#### Requirement
Keep each line of the material that includes "bottom", and leave out the rest.

#### Data to process
++++++++++++++++++++
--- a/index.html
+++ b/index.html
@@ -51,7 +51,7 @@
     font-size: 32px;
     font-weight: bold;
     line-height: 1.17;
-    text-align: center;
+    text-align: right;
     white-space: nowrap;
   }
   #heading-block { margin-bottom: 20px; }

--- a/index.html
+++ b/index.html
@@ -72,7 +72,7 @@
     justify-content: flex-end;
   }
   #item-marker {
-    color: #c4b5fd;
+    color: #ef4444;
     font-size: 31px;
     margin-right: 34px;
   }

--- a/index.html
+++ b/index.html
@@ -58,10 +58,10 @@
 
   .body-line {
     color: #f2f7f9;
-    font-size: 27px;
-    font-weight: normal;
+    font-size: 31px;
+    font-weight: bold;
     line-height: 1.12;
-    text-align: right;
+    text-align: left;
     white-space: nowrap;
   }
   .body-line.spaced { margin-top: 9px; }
++++++++++++++++++++
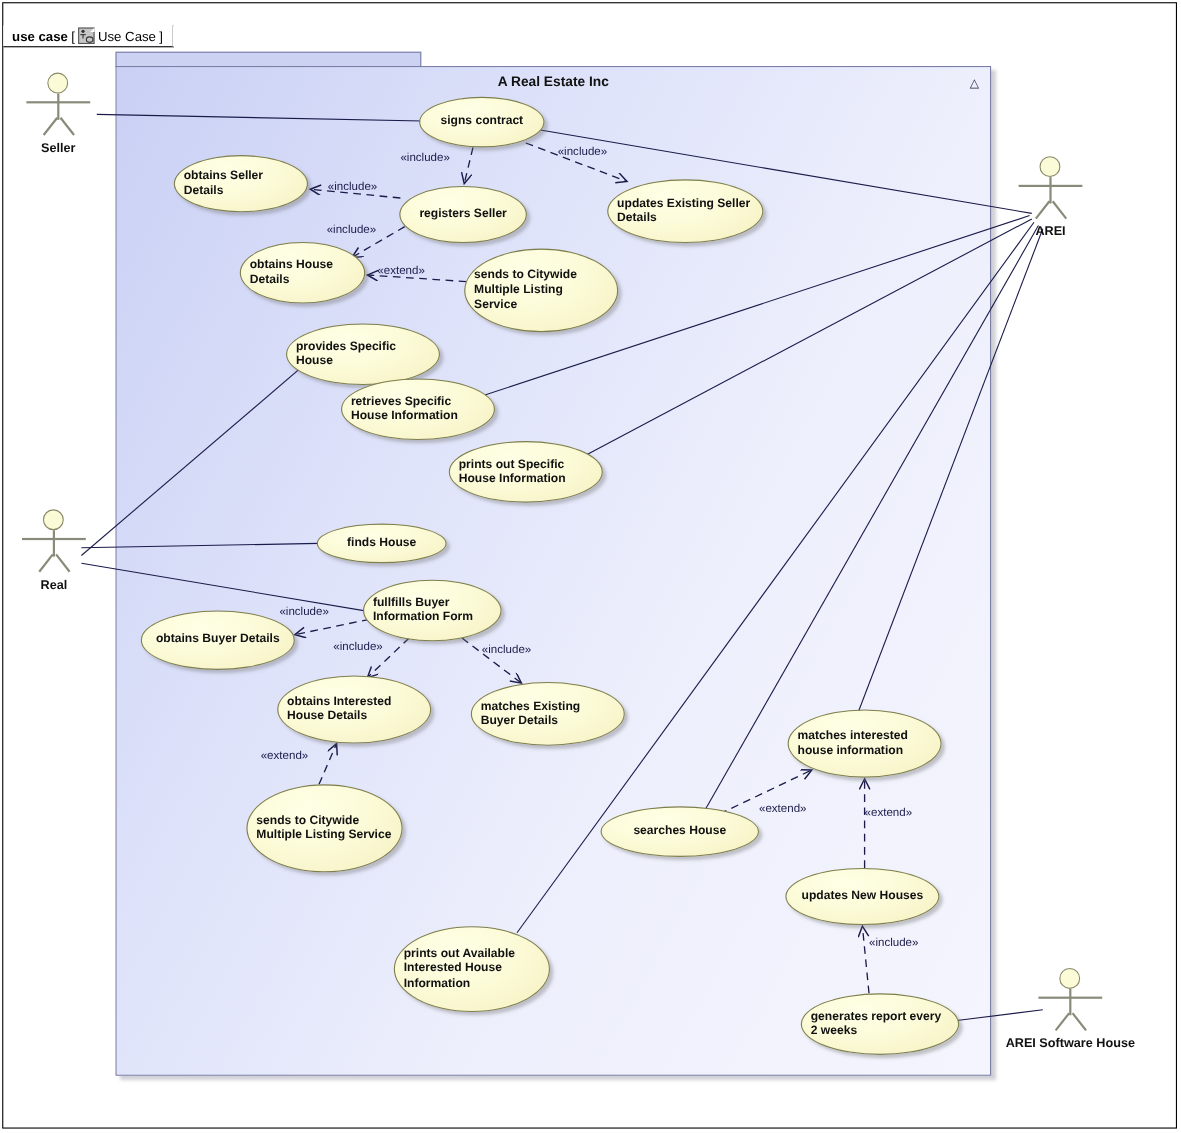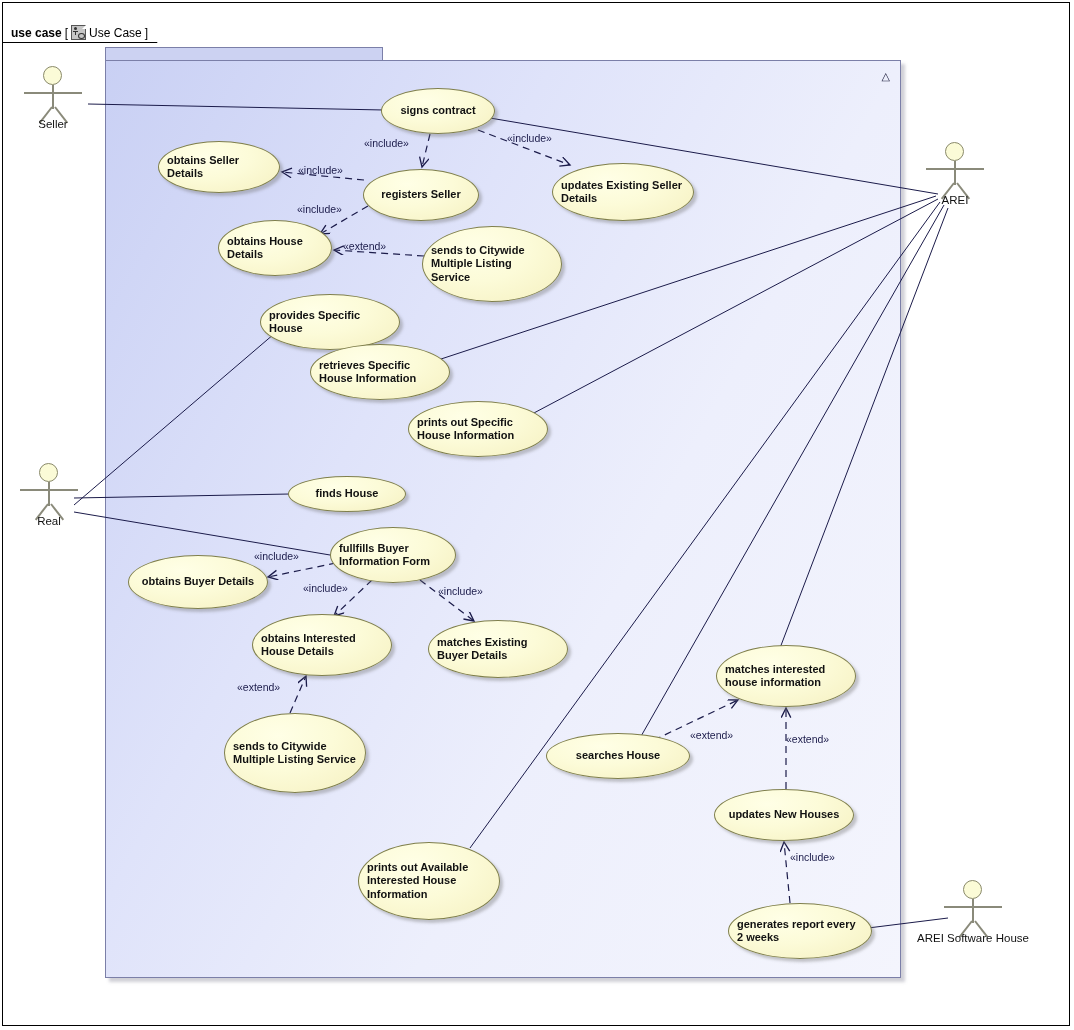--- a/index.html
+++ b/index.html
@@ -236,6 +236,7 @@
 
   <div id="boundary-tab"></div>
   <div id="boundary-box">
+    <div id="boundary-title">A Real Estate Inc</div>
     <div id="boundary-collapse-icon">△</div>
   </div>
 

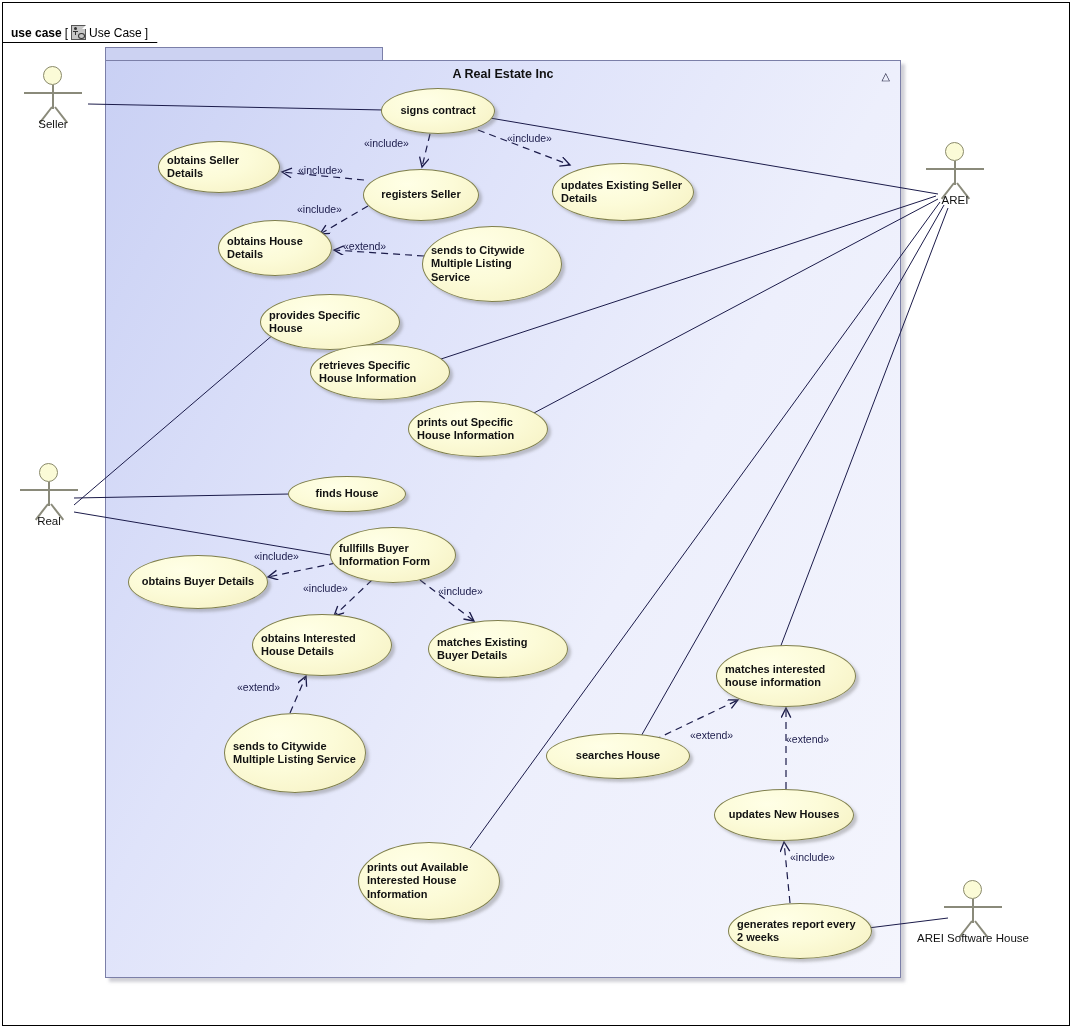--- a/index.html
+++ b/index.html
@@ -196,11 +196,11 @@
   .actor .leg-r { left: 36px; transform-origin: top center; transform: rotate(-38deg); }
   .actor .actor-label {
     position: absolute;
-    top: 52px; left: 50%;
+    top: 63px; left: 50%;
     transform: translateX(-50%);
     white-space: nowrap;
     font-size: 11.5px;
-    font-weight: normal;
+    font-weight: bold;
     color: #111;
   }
++++++++++++++++++++
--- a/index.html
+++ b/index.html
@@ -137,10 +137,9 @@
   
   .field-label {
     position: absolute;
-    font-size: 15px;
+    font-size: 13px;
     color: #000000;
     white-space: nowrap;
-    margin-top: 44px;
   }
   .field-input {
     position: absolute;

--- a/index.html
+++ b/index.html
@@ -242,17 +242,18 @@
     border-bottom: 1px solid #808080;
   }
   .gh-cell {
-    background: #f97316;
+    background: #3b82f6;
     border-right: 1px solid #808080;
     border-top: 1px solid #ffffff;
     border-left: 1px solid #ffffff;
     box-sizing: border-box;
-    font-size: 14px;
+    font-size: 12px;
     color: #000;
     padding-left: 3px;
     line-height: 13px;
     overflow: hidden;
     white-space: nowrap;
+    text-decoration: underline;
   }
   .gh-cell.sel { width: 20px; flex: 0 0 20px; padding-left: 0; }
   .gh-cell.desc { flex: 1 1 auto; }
++++++++++++++++++++
#### Your solution
   #heading-block { margin-bottom: 20px; }
     border-bottom: 1px solid #808080;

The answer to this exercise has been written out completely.